▶ _Brief_
Search the material below for the string "Provider". Return every line that holds it.

▶ _Raw data_
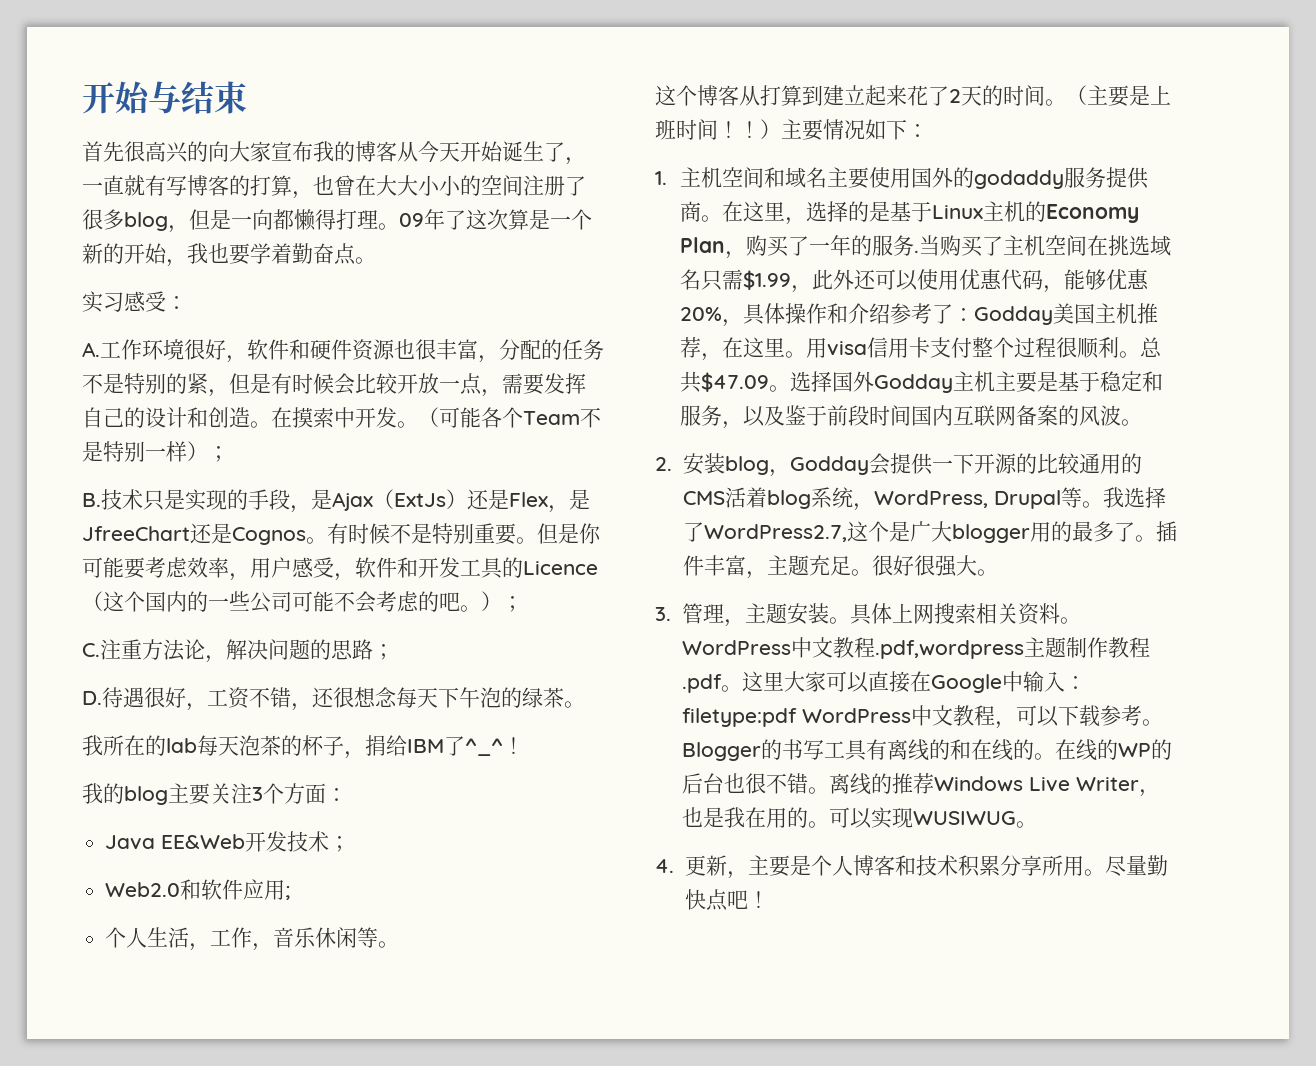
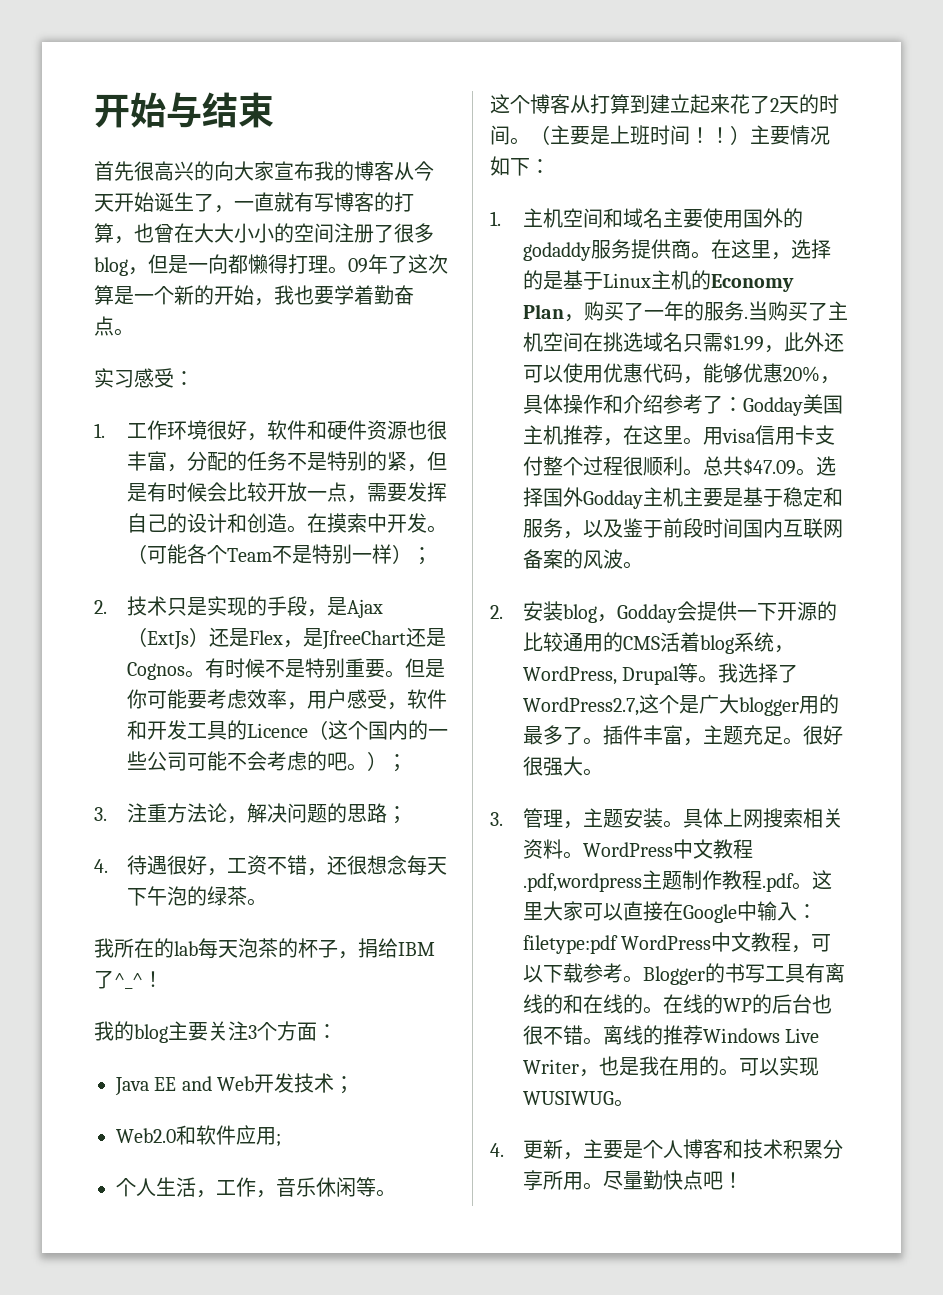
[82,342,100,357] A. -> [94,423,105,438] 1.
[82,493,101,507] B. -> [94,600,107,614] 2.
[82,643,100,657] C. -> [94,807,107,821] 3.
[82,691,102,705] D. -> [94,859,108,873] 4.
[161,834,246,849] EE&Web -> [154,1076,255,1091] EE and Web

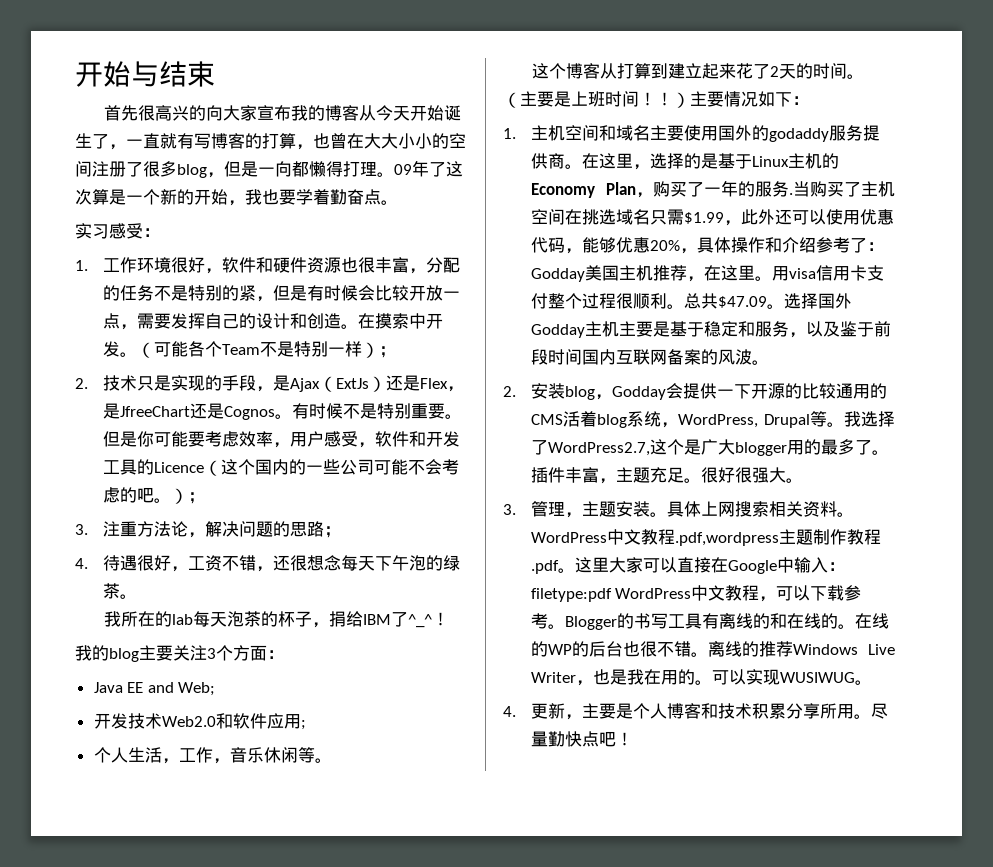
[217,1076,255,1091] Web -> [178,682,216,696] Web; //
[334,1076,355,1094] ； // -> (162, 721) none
* * *
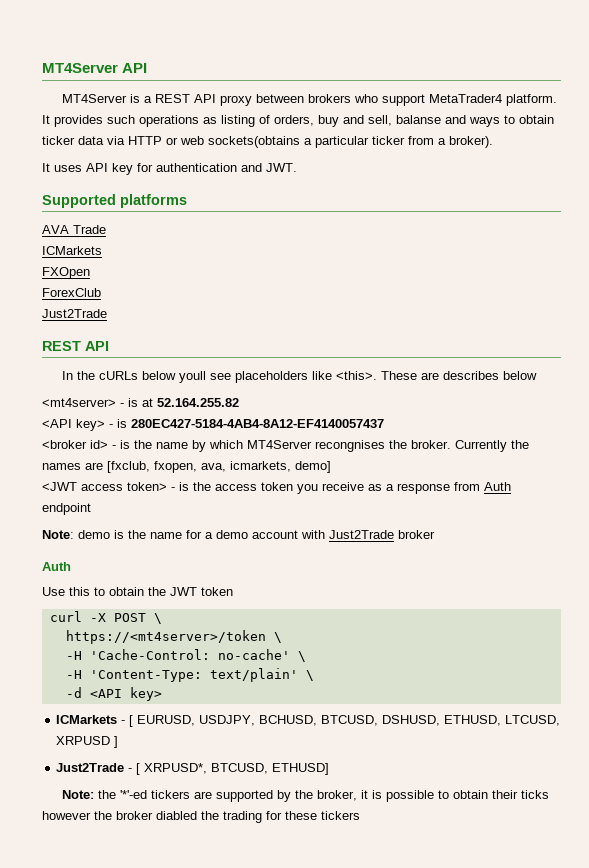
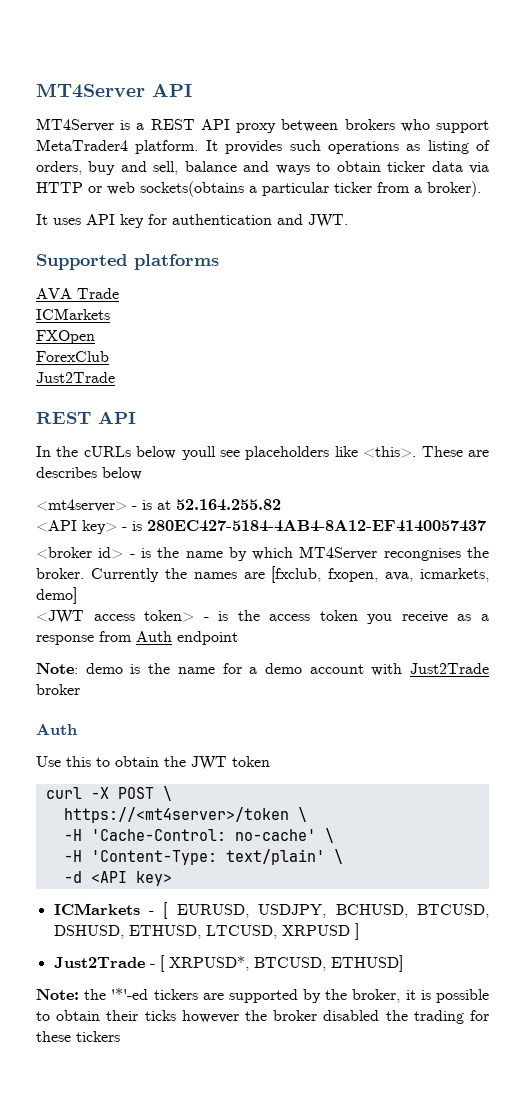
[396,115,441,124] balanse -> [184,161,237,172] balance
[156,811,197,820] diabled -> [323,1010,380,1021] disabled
--
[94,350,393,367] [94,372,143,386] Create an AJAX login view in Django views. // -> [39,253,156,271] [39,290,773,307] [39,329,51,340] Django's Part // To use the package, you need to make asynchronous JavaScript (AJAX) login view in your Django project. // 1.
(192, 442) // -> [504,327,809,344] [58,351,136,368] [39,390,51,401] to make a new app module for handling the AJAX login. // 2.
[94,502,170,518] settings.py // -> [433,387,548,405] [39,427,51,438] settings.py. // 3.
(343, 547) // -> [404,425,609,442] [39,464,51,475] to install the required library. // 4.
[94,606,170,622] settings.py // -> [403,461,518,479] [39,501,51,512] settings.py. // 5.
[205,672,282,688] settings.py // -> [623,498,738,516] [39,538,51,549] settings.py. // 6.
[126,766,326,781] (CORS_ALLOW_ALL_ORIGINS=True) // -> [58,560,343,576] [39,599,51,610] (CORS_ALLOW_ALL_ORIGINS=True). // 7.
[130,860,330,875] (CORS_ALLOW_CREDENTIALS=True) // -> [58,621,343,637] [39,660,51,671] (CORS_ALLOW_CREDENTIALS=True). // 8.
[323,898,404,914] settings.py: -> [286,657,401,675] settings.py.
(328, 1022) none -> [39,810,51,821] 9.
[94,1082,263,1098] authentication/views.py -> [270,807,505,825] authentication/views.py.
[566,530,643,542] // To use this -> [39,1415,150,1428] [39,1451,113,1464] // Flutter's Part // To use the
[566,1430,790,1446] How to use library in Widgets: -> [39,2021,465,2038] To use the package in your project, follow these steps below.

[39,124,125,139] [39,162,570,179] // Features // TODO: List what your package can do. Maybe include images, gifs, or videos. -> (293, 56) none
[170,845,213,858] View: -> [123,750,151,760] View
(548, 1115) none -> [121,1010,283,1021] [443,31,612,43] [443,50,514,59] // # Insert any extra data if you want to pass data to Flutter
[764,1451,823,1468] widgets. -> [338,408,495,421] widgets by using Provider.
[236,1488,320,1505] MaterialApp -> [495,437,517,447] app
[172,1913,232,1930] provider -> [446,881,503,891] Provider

▶ _Response for this exercise_
[764,1451,823,1468] widgets. -> [338,408,495,421] widgets by using Provider.
[172,1913,232,1930] provider -> [446,881,503,891] Provider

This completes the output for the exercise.